まるで白いキャンバスに赤い絵の具が飛び散ったようだった。
彼に似合うように白い部屋に白い服、家具もなにもかも―――あたしの服も、白に統一してあげたのに。
「白蘭さん、痛いですか?」
「っ、こんなことして、何が楽しいんだいなまえチャン」
「ふふっ、楽しい…ですか?」
楽しくなんか、ないよ。だってこれは罰なのだから。それを楽しむなんて、そんな人は"狂って"いる。
嗚呼、あたしがそんな事言えた義理じゃない事は充分承知済み。でも他人にあたしなりの愛情表現をとやかく言われる筋合いはない。
こんなにも上手くいくなんて思ってもいなかった。
でも白蘭さんがイケナイの。あたしを惑わせたんだもの。責任くらい、取ってもらわないとでしょ?

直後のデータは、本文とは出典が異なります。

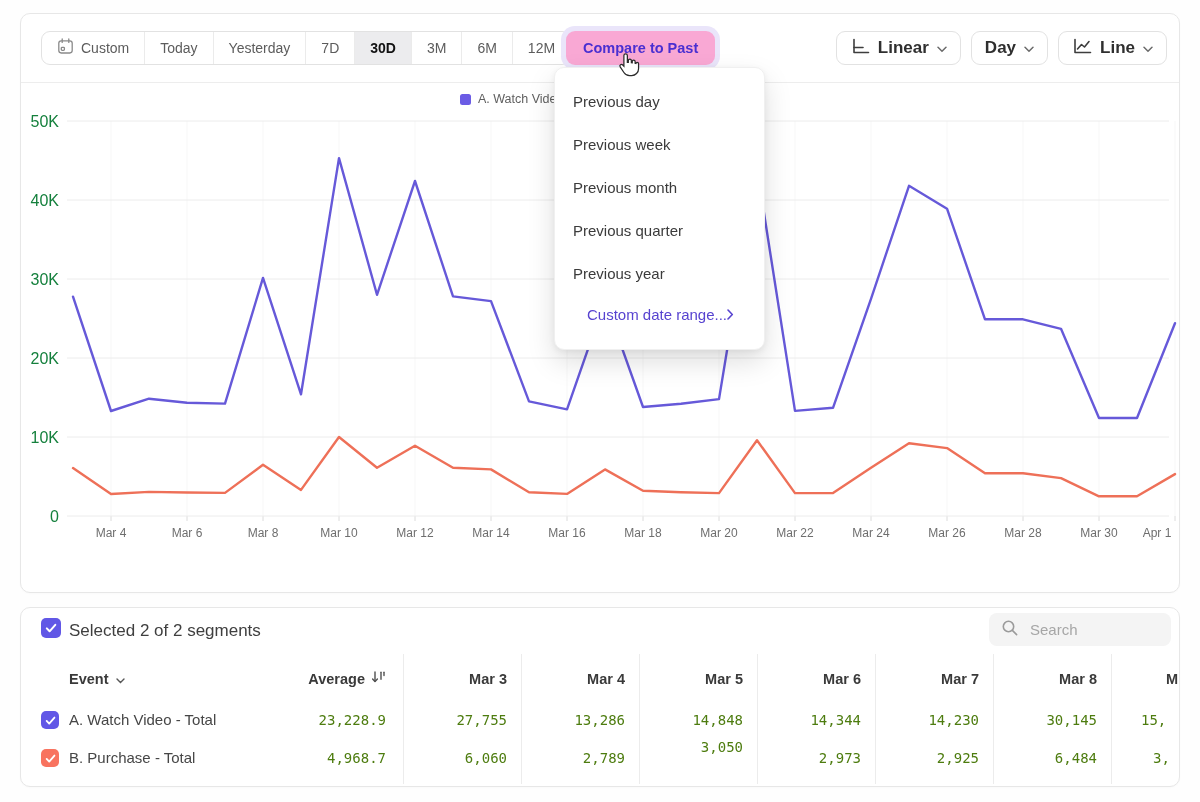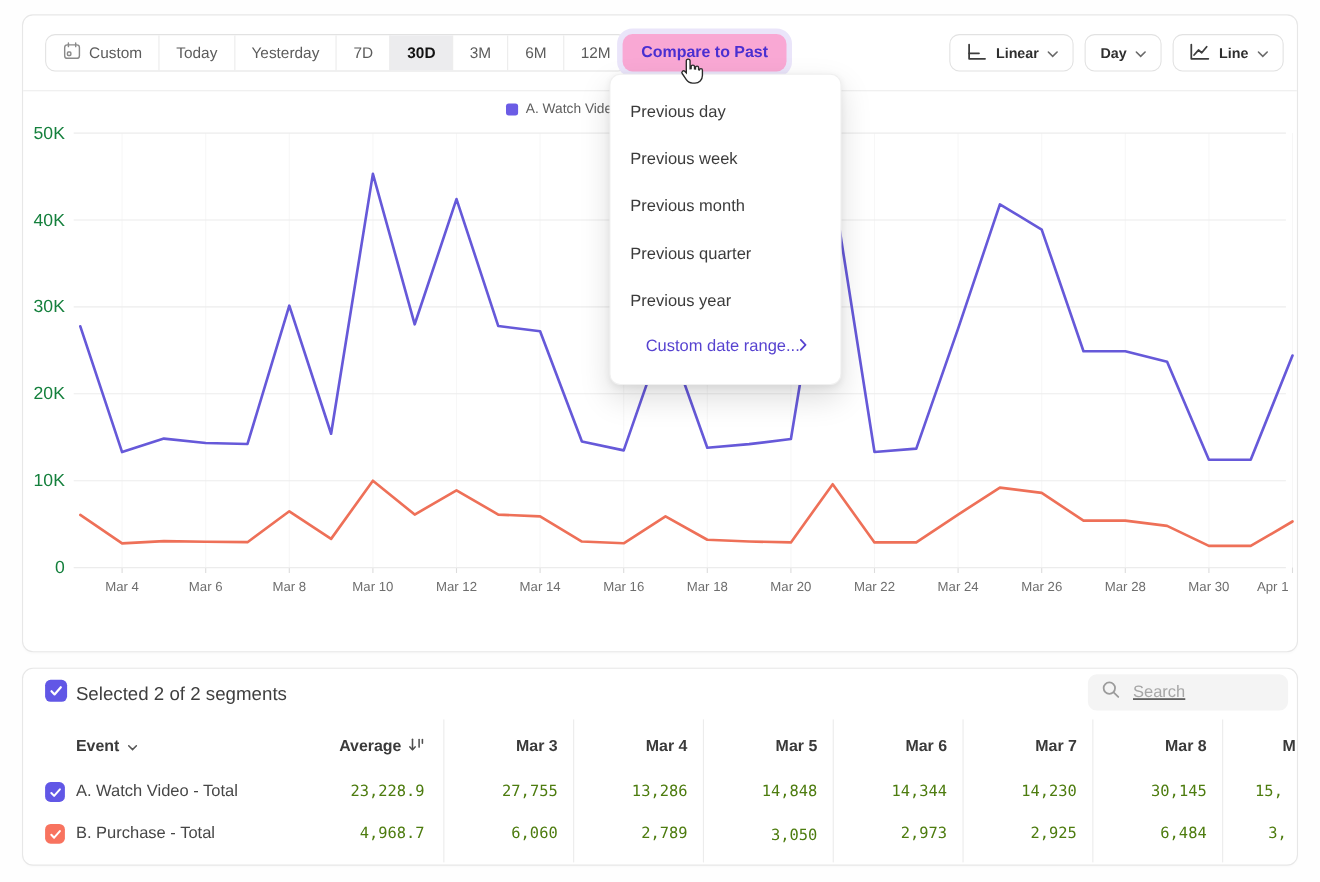--- a/index.html
+++ b/index.html
@@ -23,7 +23,7 @@
     box-shadow:0 0 0 5px #eae5fa;cursor:pointer;z-index:4;}
   .right-group{position:absolute;right:12px;top:17px;display:flex;gap:10px;z-index:4;}
   .tb-btn{display:flex;align-items:center;gap:8px;height:34px;padding:0 13px;background:#fff;
-    border:1px solid #e2e2e2;border-radius:9px;font-family:inherit;font-size:13px;font-weight:600;
+    border:1px solid #e2e2e2;border-radius:9px;font-family:inherit;font-size:17px;font-weight:600;
     color:#2f2f2f;cursor:pointer;box-sizing:border-box;}
 
   

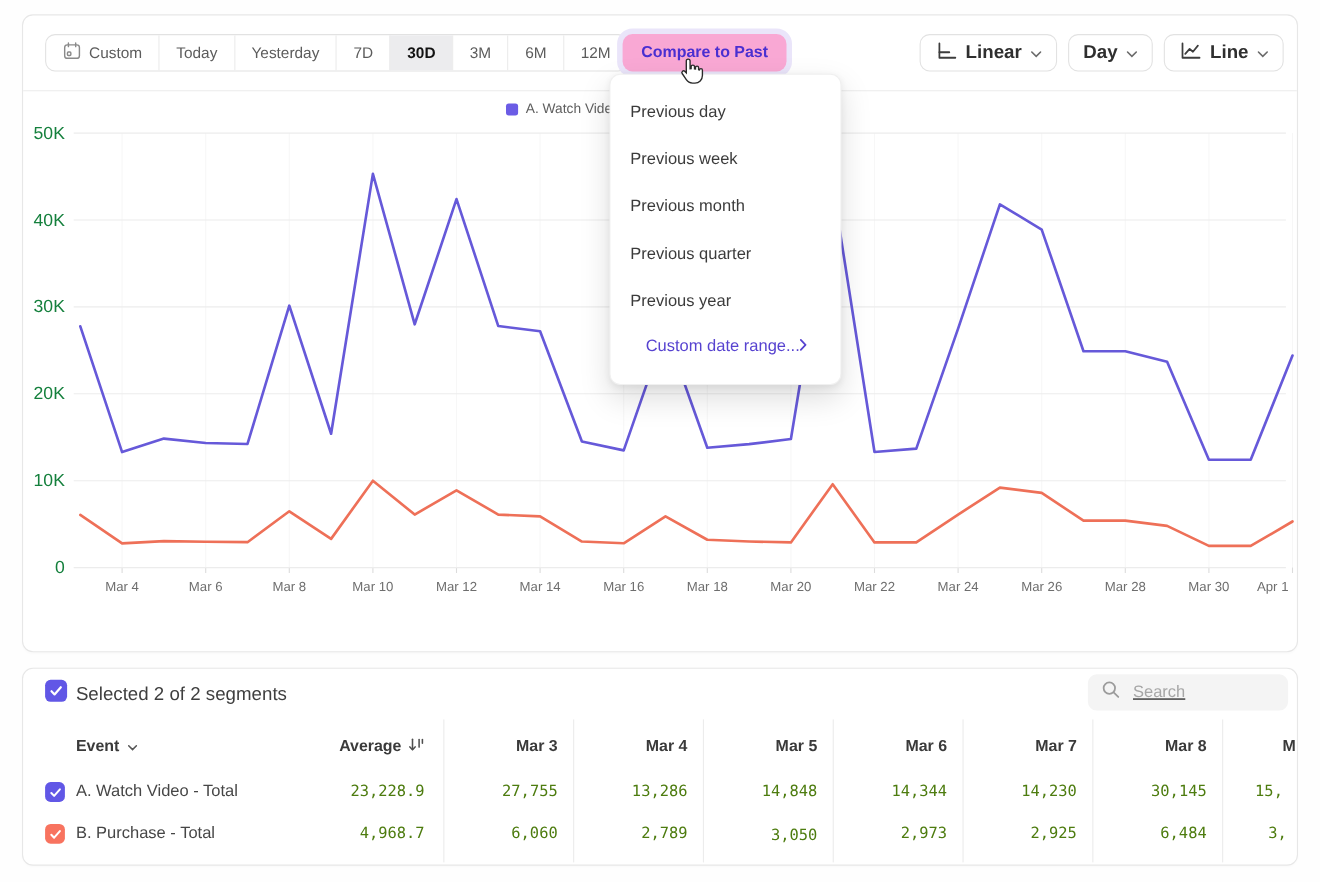--- a/index.html
+++ b/index.html
@@ -52,7 +52,7 @@
     display:flex;align-items:center;justify-content:center;cursor:pointer;}
   .summary-label{position:absolute;left:48px;top:13px;font-size:17px;color:#3f3f3f;}
   .search-pill{position:absolute;left:968px;top:5px;width:182px;height:33px;background:#f4f4f4;
-    border-radius:8px;display:flex;align-items:center;padding:0 12px;box-sizing:border-box;gap:9px;text-decoration:underline;}
+    border-radius:8px;display:flex;align-items:center;padding:0 12px;box-sizing:border-box;gap:9px;}
   .search-pill input{border:none;background:transparent;outline:none;font-family:inherit;font-size:15px;
     color:#444;width:120px;}
   .search-pill input::placeholder{color:#a6a6a6;}

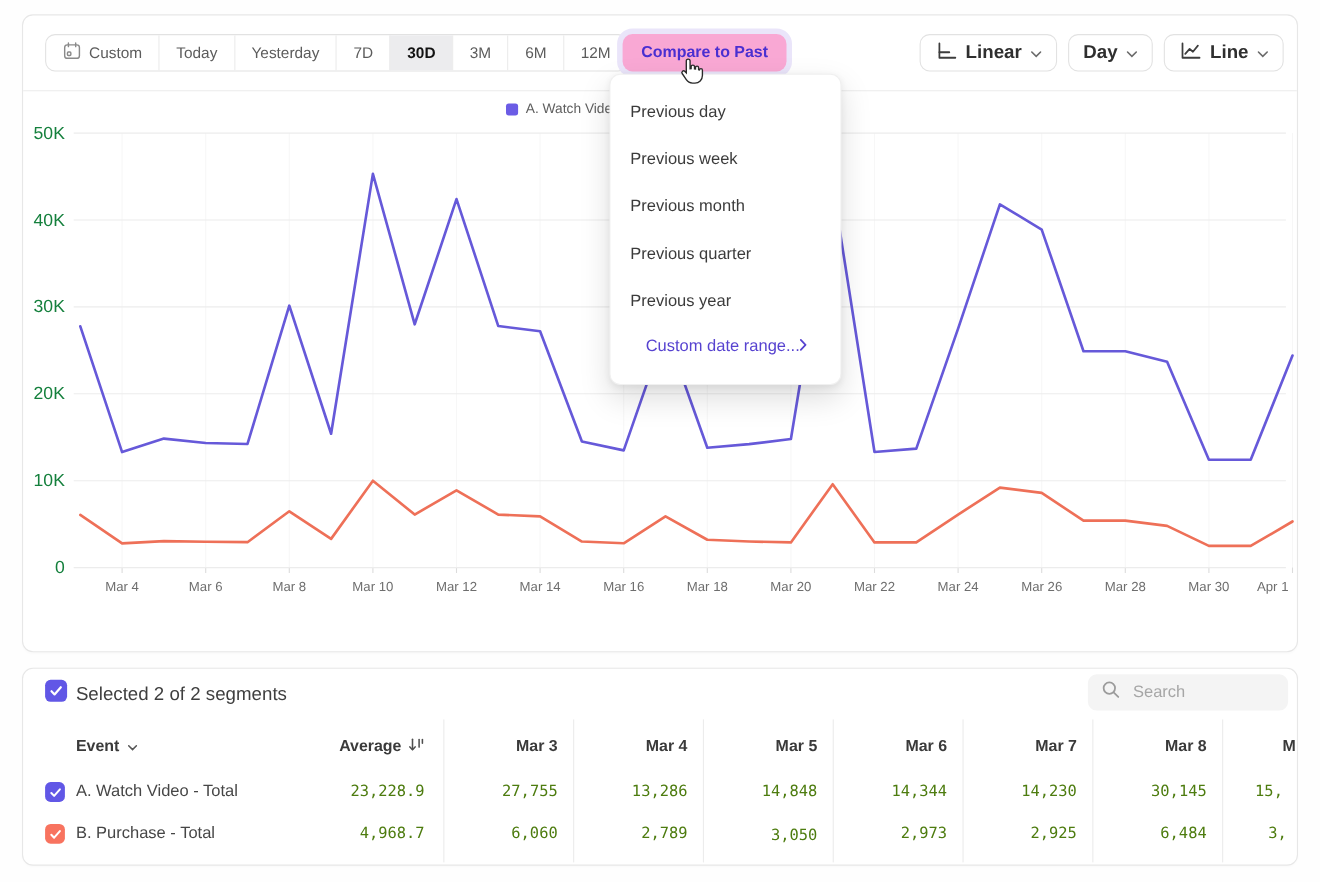--- a/index.html
+++ b/index.html
@@ -324,7 +324,7 @@
         <div class="cell mono" style="left: 966px; top: 103px;">30,145</div>
         <div class="cell mono" style="left: 376px; top: 141px;">6,060</div>
         <div class="cell mono" style="left: 494px; top: 141px;">2,789</div>
-        <div class="cell mono" style="left: 612px; top: 143px;">3,050</div>
+        <div class="cell mono" style="left: 612px; top: 130px;">3,050</div>
         <div class="cell mono" style="left: 730px; top: 141px;">2,973</div>
         <div class="cell mono" style="left: 848px; top: 141px;">2,925</div>
         <div class="cell mono" style="left: 966px; top: 141px;">6,484</div>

じわりと白が赤に塗り潰される景色は壮観だった。あたし色に染まってゆく…こんなに嬉しいことってないわ。
「――なまえっ!?なんてことしてるんだい!」
「あ、ボスだー」
「っ!?白蘭は無事か」
「…遅いよ綱吉クン」
さすがに安心したのか白蘭さんは顔を痛みで歪ませた。今まで我慢してたから、か…。色の変わった足からはどくどくと血が流れる。……あーせっかくの綺麗な両脚をダメにしちゃったみたい。少し痛めつけただけなのになー。
「なまえ、なんでこんなことを…」
「ねー綱吉クン、ナニコノコ」
蔑んだ声と視線と瞳と表情…あたしは身体が熱くなるのを感じた。
「その言い方はなによ!」
銃口を頭へ向けるとボスと部下たちが騒ぎはじめた。白蘭さんはフッと笑って瞳を閉じた。まるで早くこの暮らしから抜け出したいかのように。